Dabei geht es durchaus auch darum, den kasachischen Film zu fördern. Das sei gelungen, sagt Festivaldirektor Jermek Amanshajew: “Das Festival ist nun weltweit als ein wichtiges Filmevent etabliert. Außerdem gibt es inzwischen eine sehr effiziente Zusammenarbeit zwischen kasachischen Filmemachern und europäischen und anderen Ländern.”

Geehrt wurde gleich zu Beginn der russischer Regisseur Sergej Solowjow, er bekam bei der Eröffnungszeremonie einen Preis für sein Lebenswerk überreicht.
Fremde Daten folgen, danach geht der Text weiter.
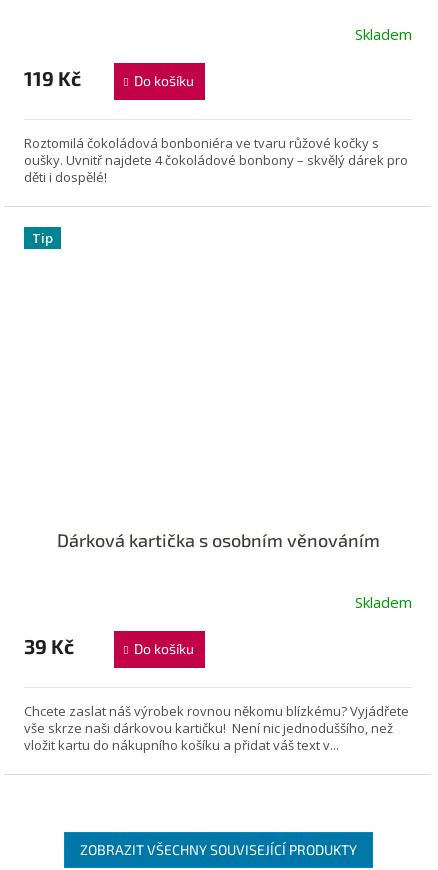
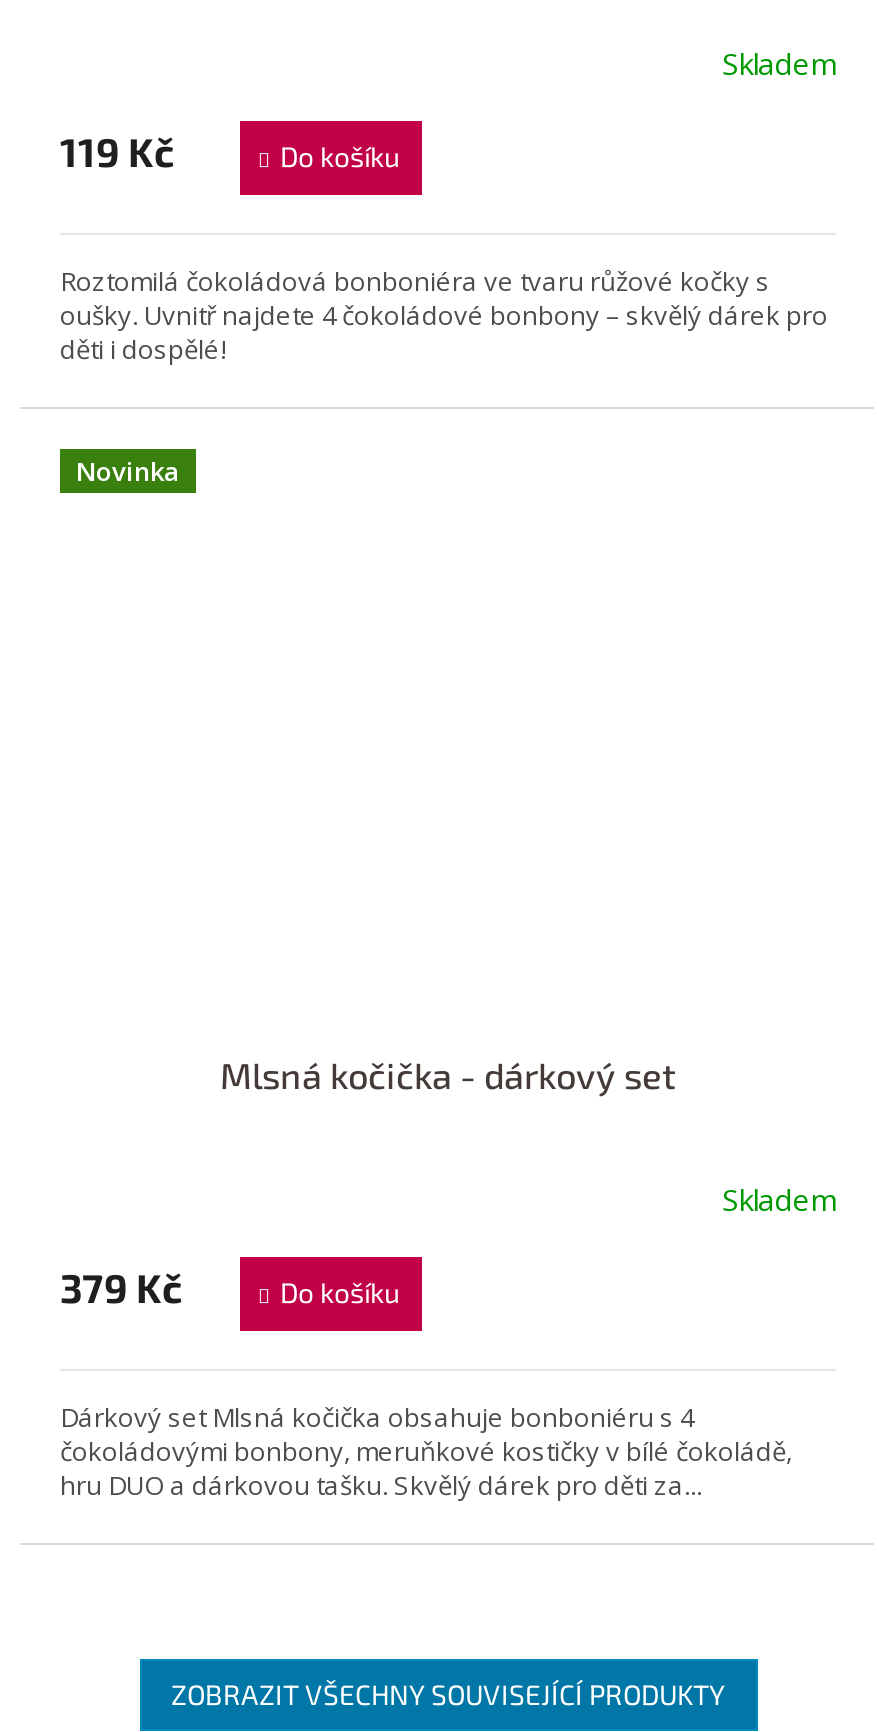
- Tip
+ Novinka

- Dárková kartička s osobním věnováním
+ Mlsná kočička - dárkový set

- 39 Kč
+ 379 Kč

- Chcete zaslat náš výrobek rovnou někomu blízkému? Vyjádřete
- vše skrze naši dárkovou kartičku! Není nic jednoduššího, než
- vložit kartu do nákupního košíku a přidat váš text v...
+ Dárkový set Mlsná kočička obsahuje bonboniéru s 4
+ čokoládovými bonbony, meruňkové kostičky v bílé čokoládě,
+ hru DUO a dárkovou tašku. Skvělý dárek pro děti za...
Bekannt wurde der 70-Jährige unter anderem mit Filmen über die russische Rockmusik-Bewegung während der Perestroika der 80er.

Film ab hieß es zum Jubiläum in Almati dann mit einem Klassiker des Regisseurs Shaken Aimanow, der als Vater des kasachischen Films gilt. Er wäre im Februar 100 Jahre alt geworden.

Auch sonst zelebriert das Festival neben dem internationalen Wettbewerb in den kommenden Tagen das Erreichte, mit einer Auswahl an Produktionen aus 30 Jahren kasachischer Filmgeschichte, so euronews-Reporter Wolfgang Spindler.